Welcome back - Blogland is a brighter place today (corny but true!)
All this Celeb-Chef stuff is odd.It's The New Rock&Roll?
(I Bet) if you run & switch the telly on, Bono will be cooking us Shepards Pie @ this very moment..........The World's Gone Mad!
That is his toe sticking out the end of his Toga isn't it?
I would like to make sure that every obese child has read Lord Of The Flies in school so that they won't be surprised when the Apocalypse starts. We need those fatties to survive the Nuclear Winter.

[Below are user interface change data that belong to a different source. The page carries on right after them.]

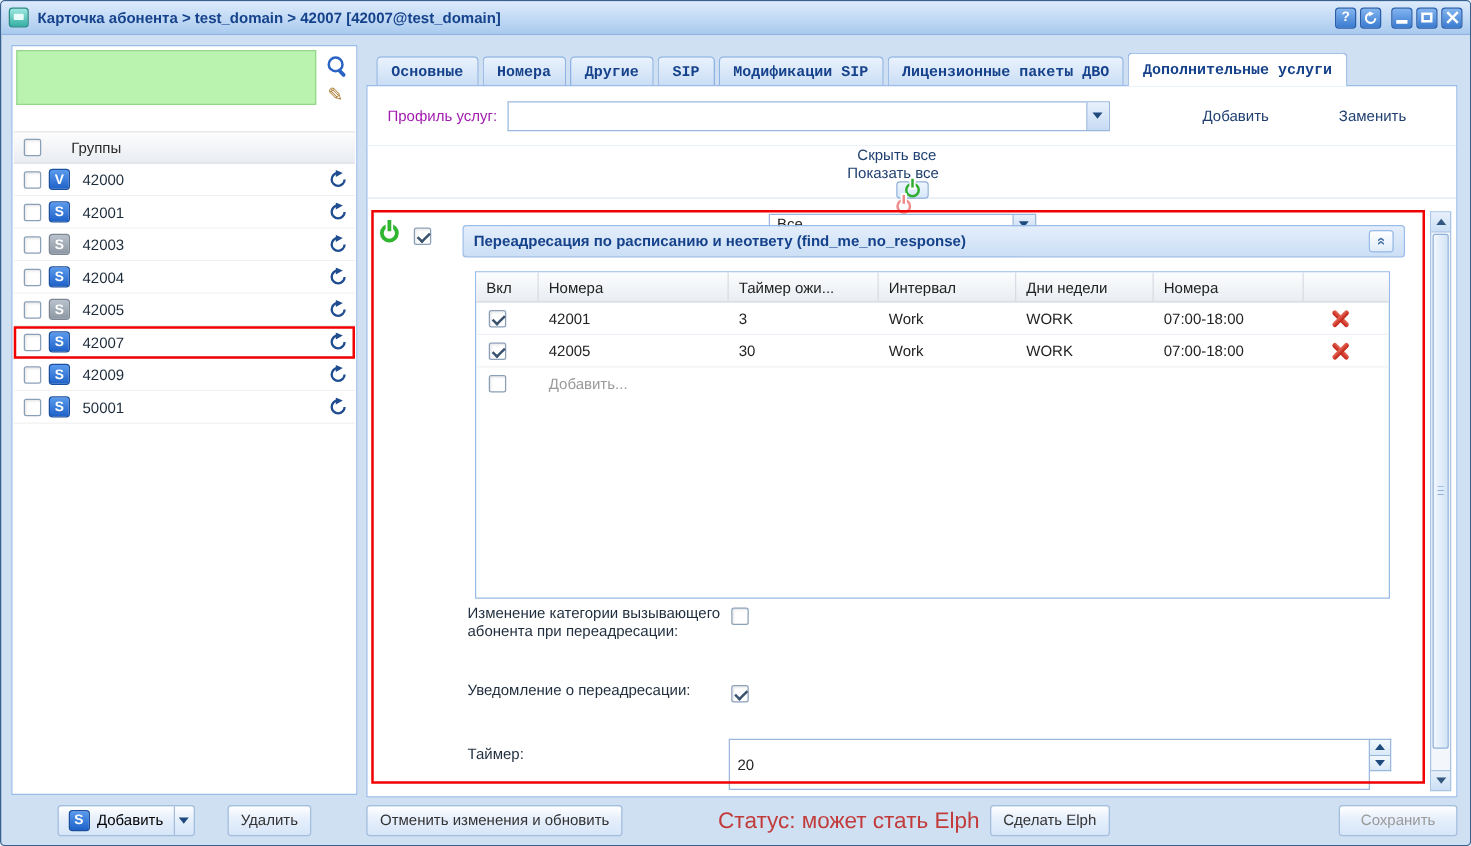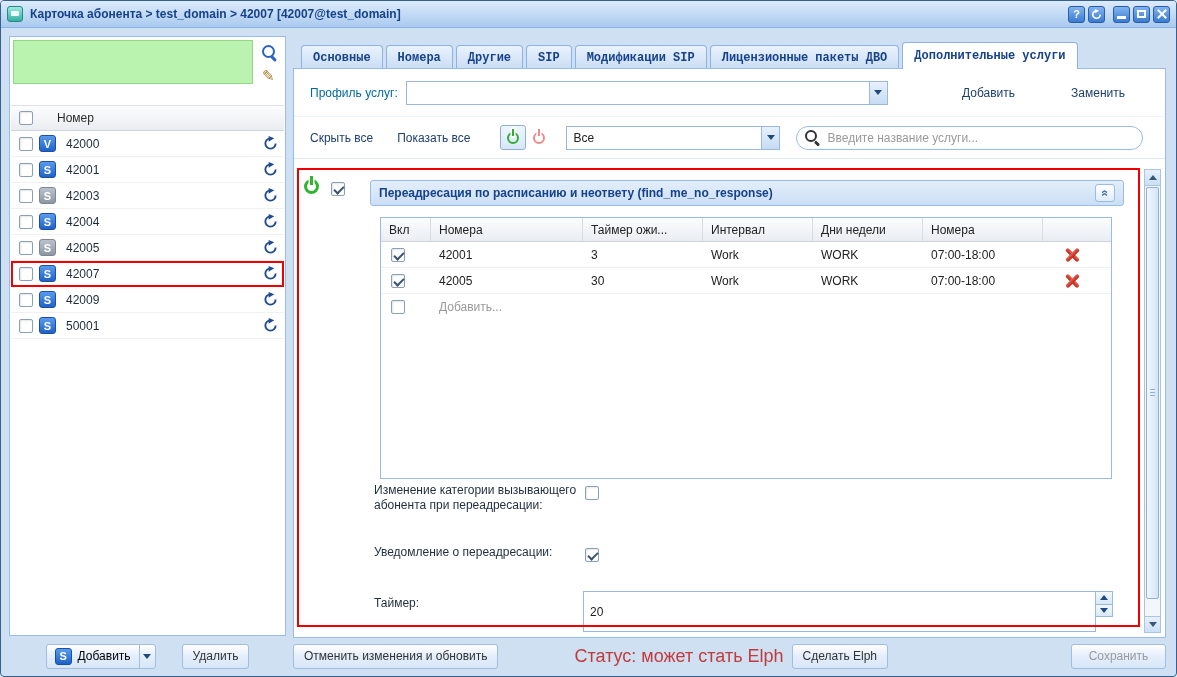--- a/index.html
+++ b/index.html
@@ -95,22 +95,22 @@
          cursor:pointer; white-space:nowrap;font-family:Liberation Mono, monospace; }
   .tab.active { height:27px; background:#fff; position:relative; z-index:3; }
 
   .main-body { position:absolute; left:292px; right:10px; top:40px; height:570px;
                background:#fff; border:1px solid #99bbe8; }
 
   
   .toolbar1 { position:absolute; left:0; right:0; top:0; height:48px; display:flex; align-items:center;
               padding:0 16px; border-bottom:1px solid #ecf3fb; }
   .toolbar2 { position:absolute; left:0; right:0; top:48px; height:42px; display:flex; align-items:center;
-              padding:0 16px; border-bottom:1px solid #dde9f6; }
-  .tlabel { color:#0369a1; }
+              padding:0 16px; border-bottom:1px solid #dde9f6;flex-direction:column; }
+  .tlabel { color:#a21caf; }
   .tlink { color:#1f3f6f; cursor:pointer; }
   .field { display:flex; background:#fff; border:1px solid #9ab8dd; height:24px; align-items:stretch; }
   .field input { border:0; flex:1; padding:0 6px; font:12px "Liberation Sans", sans-serif;
                  outline:none; color:#222; background:transparent; min-width:0; }
   .field input::placeholder { color:#9a9a9a; }
   .trigger { width:18px; background:linear-gradient(#e8f1fc,#c6dbf3); border-left:1px solid #9ab8dd;
              display:flex; align-items:center; justify-content:center; cursor:pointer; }
   .search-field { border-radius:13px; align-items:center; padding-left:8px; border-color:#99bbe8; }
   .pwrbtn { width:26px; height:25px; display:flex; align-items:center; justify-content:center;
             border-radius:3px; cursor:pointer; }
@@ -223,21 +223,21 @@
 
   <div class="bodyarea">
 
     <div class="left-panel">
       <div class="green-box"></div>
       <div class="mini-mag"><span class="mag"></span></div>
       <div class="pencil-icon">✎</div>
 
       <div class="lhdr">
         <span class="cb"></span>
-        <span class="col-label">Номер</span>
+        <span class="col-label">Группы</span>
       </div>
 
       <div class="lrows">
         <div class="lrow">
           <span class="cb"></span>
           <span class="numicon blue">V</span>
           <span class="num">42000</span>
           <span class="hist">
               <svg width="15" height="15" viewBox="0 0 16 16">
                 <path d="M13.5 8 A5.5 5.5 0 1 1 8 2.5" fill="none" stroke="#1f4d8f" stroke-width="2"></path>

SSSh..loose lips and all that eh.
Tony:
Did you see Midge Ure on Celebrity Master Chef?
He was very good - but strangely diminished.
Do I call you SS now?
Your headress suggests that you may be wearing a toga as well.
Interesting idea about survival of the fatties. Do you think they'll get the last laugh?
I like the holy diet very much. I lost a lot of weight as a teenager by falling desperately in love with the prettiest, cleverest, most unobtainable girl in the school. I didn't eat properly for weeks on end. Wouldn't recommend it.
I'm just off to gouge my eyes out so I never have to see anything as ghastly as that picture of the simpering tosser Rhodes again.
Malc:
I can empathise with that!
Having an unlucky experience in leurve took off pounds. When I got happy again I had to use discipline to avoid getting them back.